Re: Shuttle Safety [was: Re...



In article <1153680701.477716.224120@xxxxxxxxxxxxxxxxxxxxxxxxxxx>,
columbiaaccidentinvestigation@xxxxxxxxx (columbiaaccidentinvestigation)
wrote:

"Experience has shown why Quantitative Risk Assesment is needed: To
improve safety in design, operation, maintenance, and upgrade
(throughout) life cycle, To help ensure mission success; To improve
performance; and To reduce design, operation and maintenance costs, To
support management decisions"

Nothing there talks about making safety the number one priority.

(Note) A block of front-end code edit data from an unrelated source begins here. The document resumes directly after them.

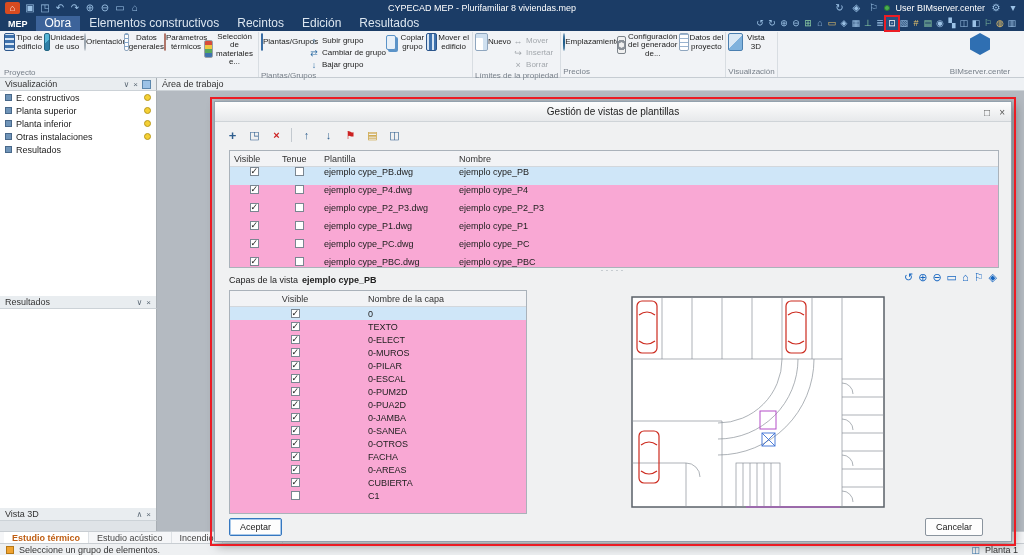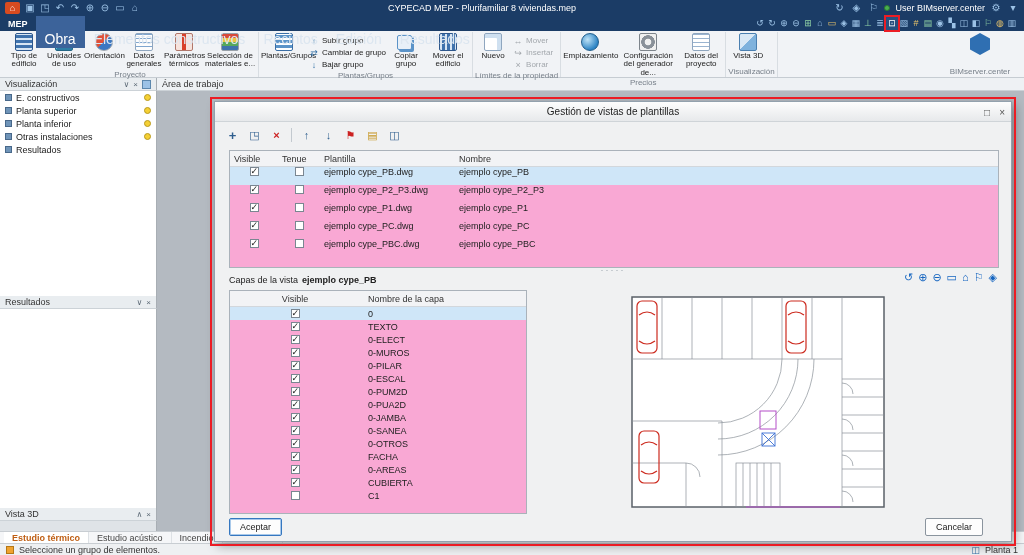--- a/index.html
+++ b/index.html
@@ -19,7 +19,7 @@
   .menurow{position:absolute;left:0;top:16px;width:1024px;height:15px;background:#1b3c66;display:flex;align-items:center;color:#dce6f0;z-index:5}
   .logo-label{padding:0 8px;font-weight:bold;color:#fff;font-size:9px}
   .top-tabs{display:flex;height:15px}
-  .mtab{padding:16px 9px;line-height:15px;font-size:14px;cursor:default}
+  .mtab{padding:0 9px;line-height:15px;font-size:12px;cursor:default}
   .mtab.active{background:#3c639a;color:#fff}
   .top-strip{margin-left:auto;display:flex;align-items:center;padding-right:6px}
   .ticon{width:12px;text-align:center;font-size:9px;color:#9cc2e6;line-height:13px}

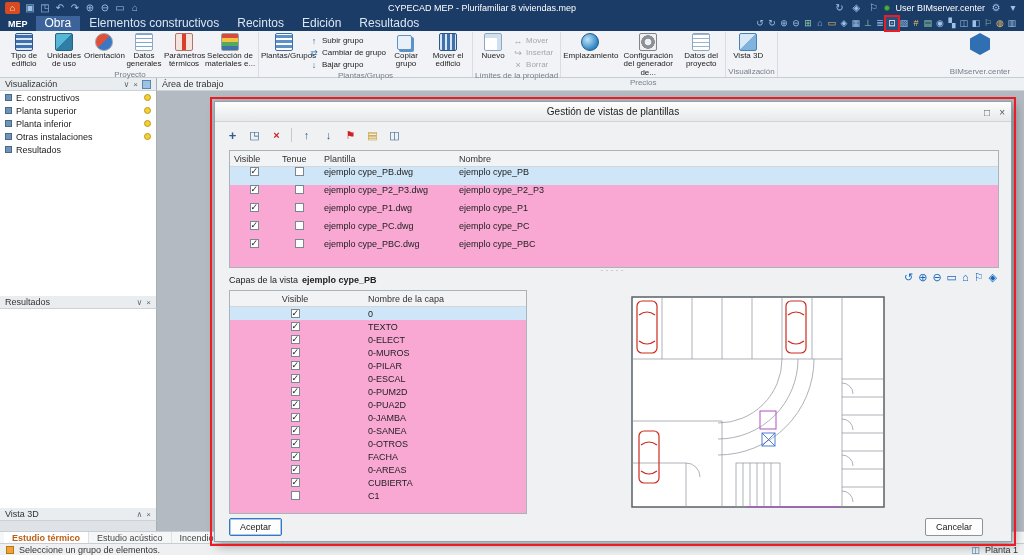--- a/index.html
+++ b/index.html
@@ -31,7 +31,7 @@
   .ribbon{position:absolute;left:0;top:31px;width:1024px;height:47px;background:#f1f3f6;border-bottom:1px solid #c6ccd2;display:flex;padding:1px 2px 0 2px;z-index:4}
   .rgroup{display:flex;flex-direction:column;border-right:1px solid #d8dde2;padding:0 2px}
   .ritems{flex:1;display:flex;align-items:flex-start}
-  .rbig{display:flex;flex-direction:column;align-items:center;text-align:center;font-size:8px;line-height:1.05;padding-top:1px;color:#222}
+  .rbig{display:flex;align-items:center;text-align:center;font-size:8px;line-height:1.05;padding-top:1px;color:#222}
   .ric{width:18px;height:18px;border-radius:2px;margin-bottom:1px}
   .rlabel{max-width:100%}
   .rsmallcol{display:flex;flex-direction:column;gap:1px;padding-top:3px;padding-left:2px}

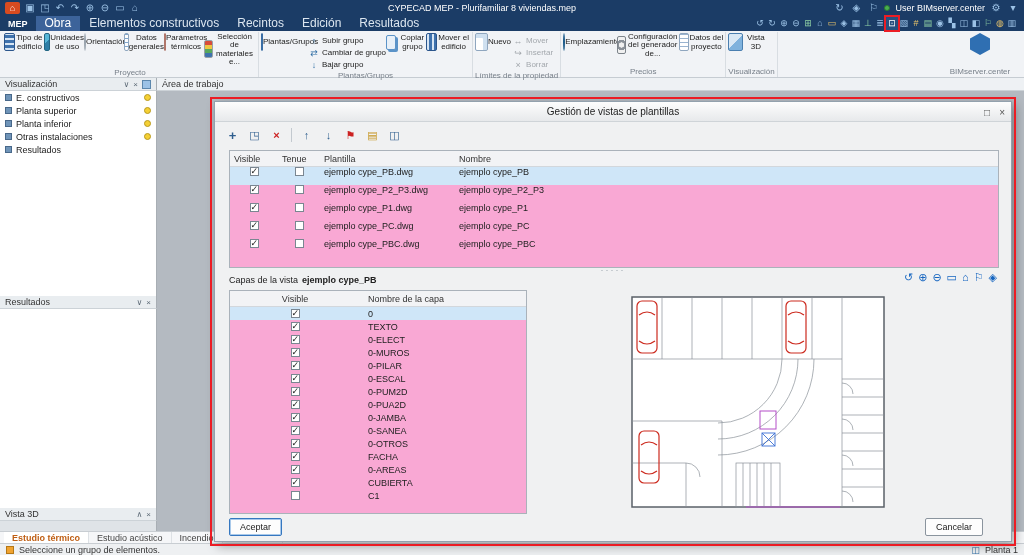--- a/index.html
+++ b/index.html
@@ -38,7 +38,7 @@
   .rsmall{display:flex;align-items:center;gap:3px;height:11px;font-size:8px;white-space:nowrap;color:#222}
   .ricS{width:10px;text-align:center;font-size:9px;color:#2e6da4;line-height:10px}
   .rsmall.disabled,.rsmall.disabled .ricS{color:#a3a8ad}
-  .rgrouplabel{font-size:8px;color:#7a8term08a;color:#78808a;text-align:center;height:11px;line-height:11px;white-space:nowrap}
+  .rgrouplabel{font-size:8px;color:#7a8term08a;color:#78808a;height:11px;line-height:11px;white-space:nowrap}
   .g0 .rbig{width:40px}.g0 .rbig.wide{width:52px}
   .g1 .rbig{width:46px}
   .g2 .rbig{width:36px}

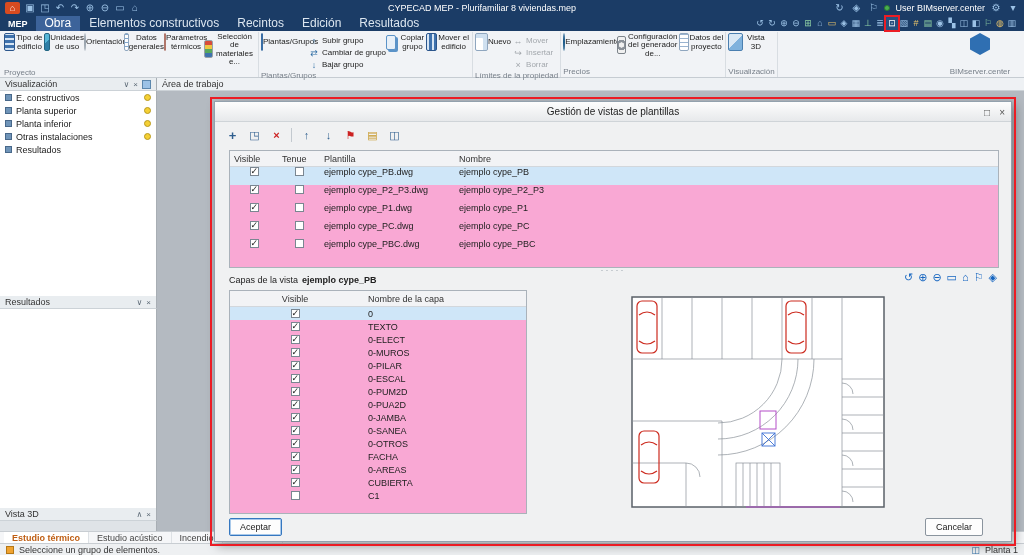--- a/index.html
+++ b/index.html
@@ -451,6 +451,16 @@
         <span class="c-ten">
             <span class="cb"></span>
           </span>
+        <span class="c-pla">ejemplo cype_P4.dwg</span>
+        <span class="c-nom">ejemplo cype_P4</span>
+      </div>
+        <div class="trow">
+        <span class="c-vis">
+            <span class="cb on"></span>
+          </span>
+        <span class="c-ten">
+            <span class="cb"></span>
+          </span>
         <span class="c-pla">ejemplo cype_P2_P3.dwg</span>
         <span class="c-nom">ejemplo cype_P2_P3</span>
       </div>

Now once again your question of how to fund safety upgrades is the
exact concern I share myself, and the asap shares as well.

What do you mean by this?

If safety is to be the number one priority, which you think it is, your
first concern will to quantify how you can judge safety upgrades - only
after that can you think about funding them.

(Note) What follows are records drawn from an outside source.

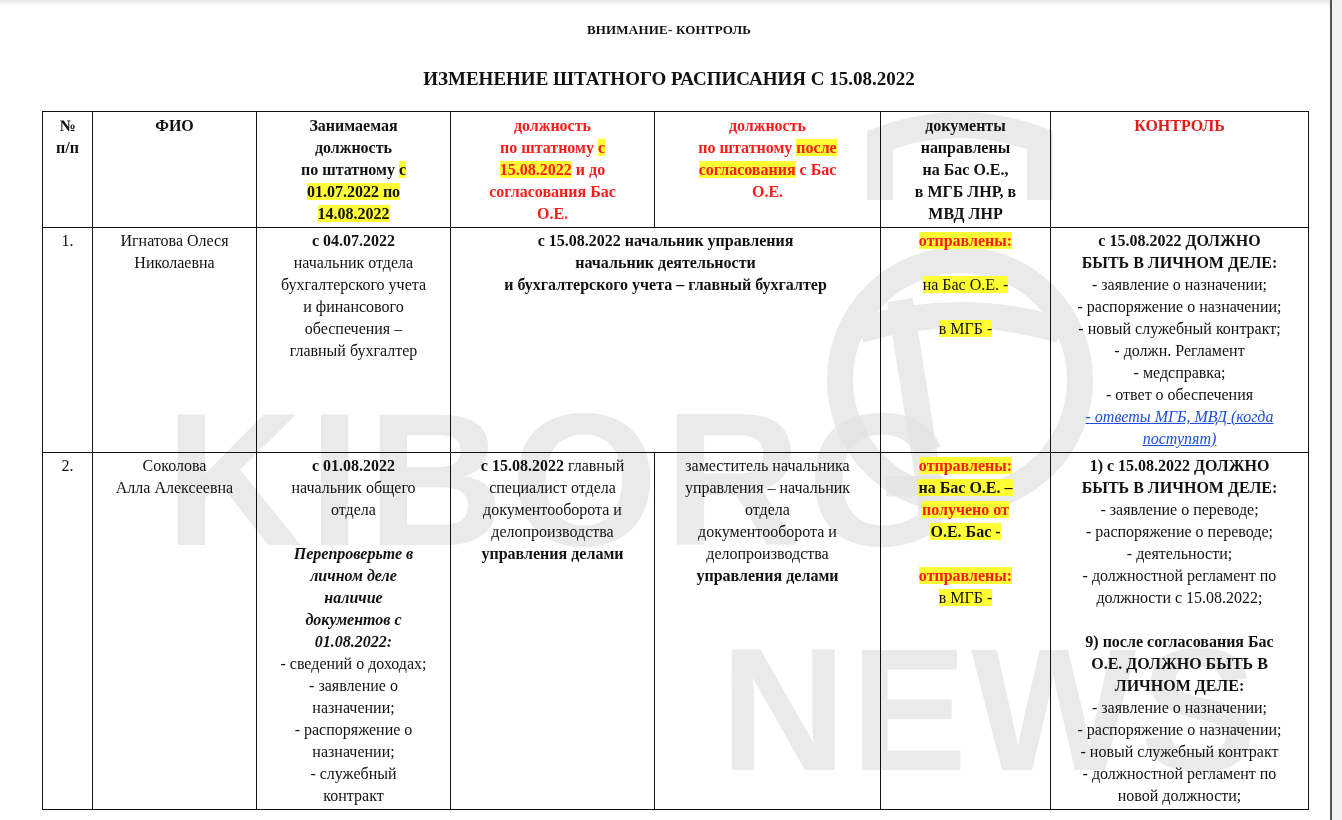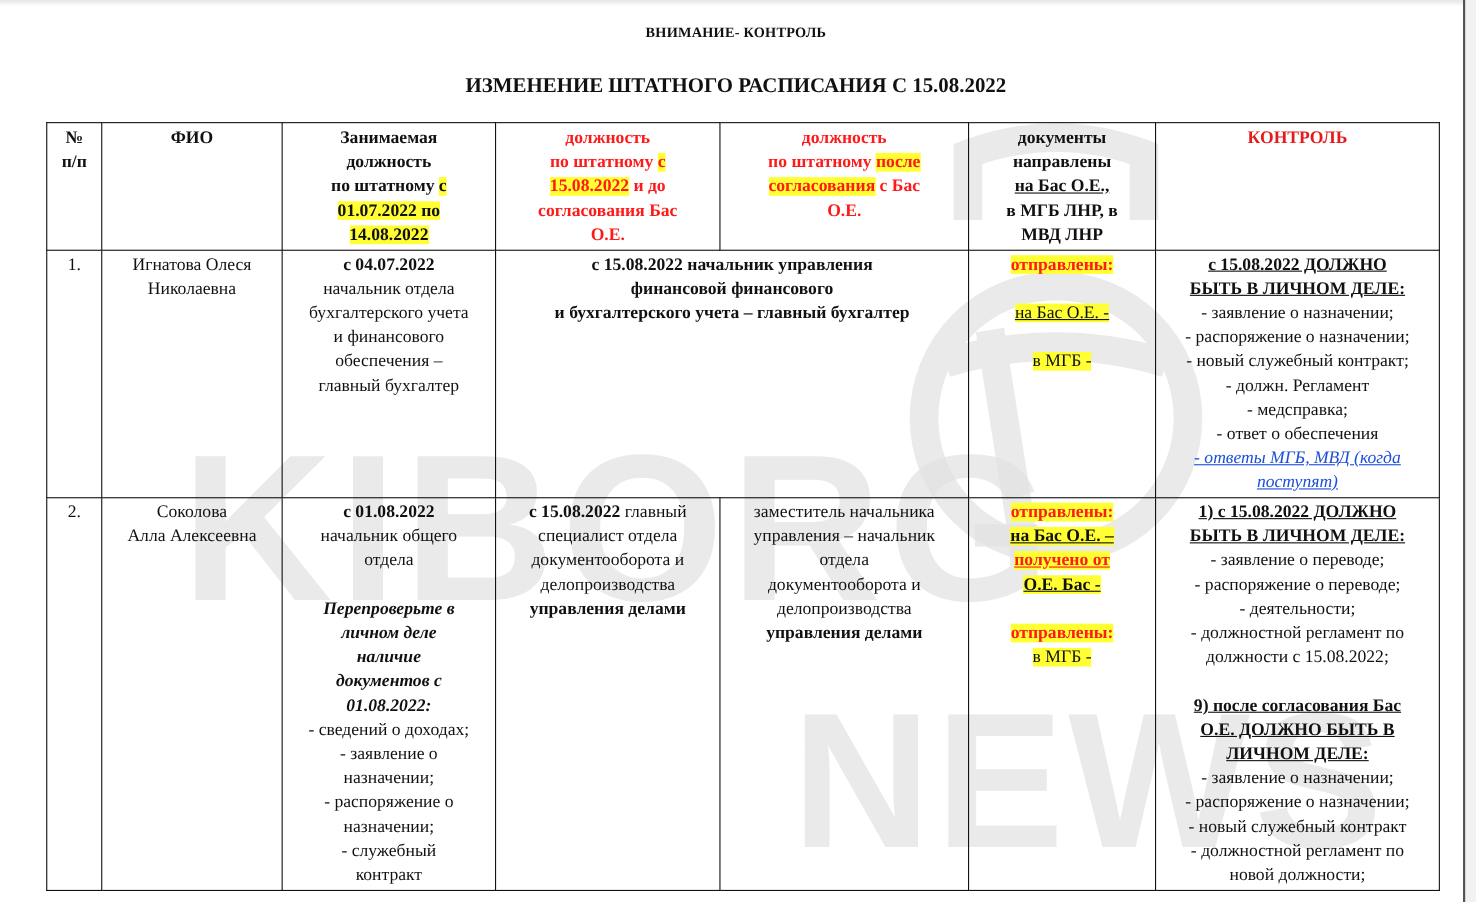--- a/index.html
+++ b/index.html
@@ -33,7 +33,7 @@
   .hl { background: #ffff33; }
   .b { font-weight: bold; }
   .i { font-style: italic; }
-  .u { text-decoration: underline; }
+  .u { }
   .left { text-align: center; }
   .ctrl-title { color: #e31b1b; font-size: 17px; margin-left: 28px; }
   .sp { height: 22px; }

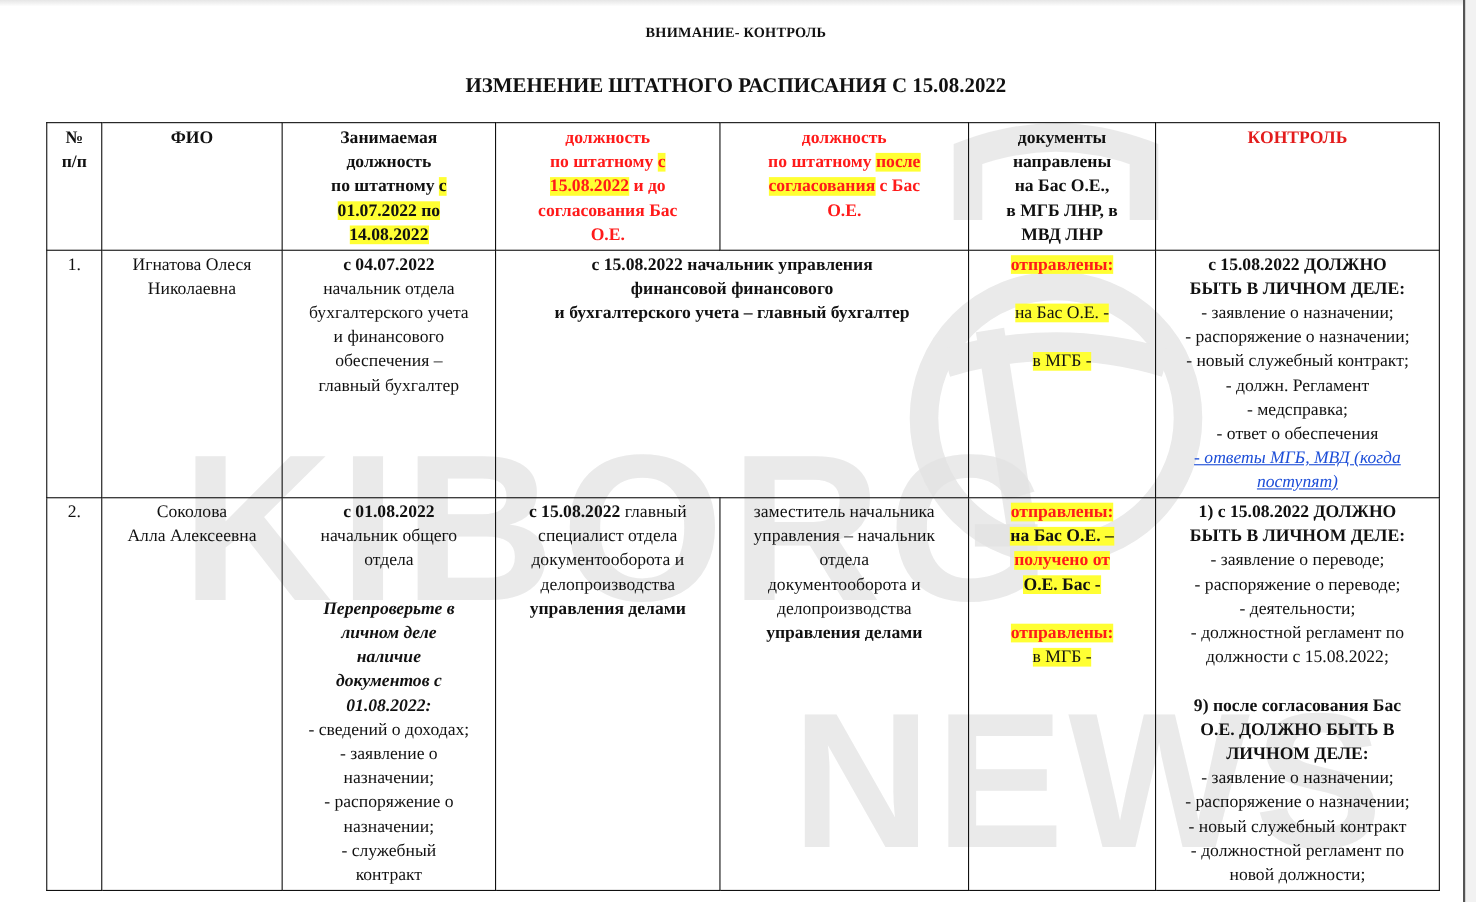--- a/index.html
+++ b/index.html
@@ -126,7 +126,7 @@
     </td>
     <td colspan="2" class="b">
       <span>с 15.08.2022 начальник управления</span><br>
-      <span>финансовой финансового</span><br>
+      <span>начальник деятельности</span><br>
       <span>и бухгалтерского учета – главный бухгалтер</span>
     </td>
     <td>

I ask you again: if $1bn extra will gain a 0.01% decrease in the risk of
death do you always wait for it?

What if it is $10bn or $100bn?

You are way away from considering funding upgrades until you can
quantify the cost and if you can't rank priorities you will never be
able to quantify the cost.

On the other hand, I don't have a "concern" over funding safety
upgrades, because I think the approach should be entirely the reverse of
yours. I would work out my mission objectives. Then I would find out how
much the American public was willing to give me to fund those
objectives. The risk to lives would then come out as a result of
this calculation. If the risk was acceptable to those whose lives were
at risk, we'd fly. If they weren't we'd see if the taxpayer was willing
to pay more or give up some of the objectives. We'd go around the loop
until the risks were down to an acceptable level. But that doesn't make
safety the first priority, it makes it one of a number of inputs.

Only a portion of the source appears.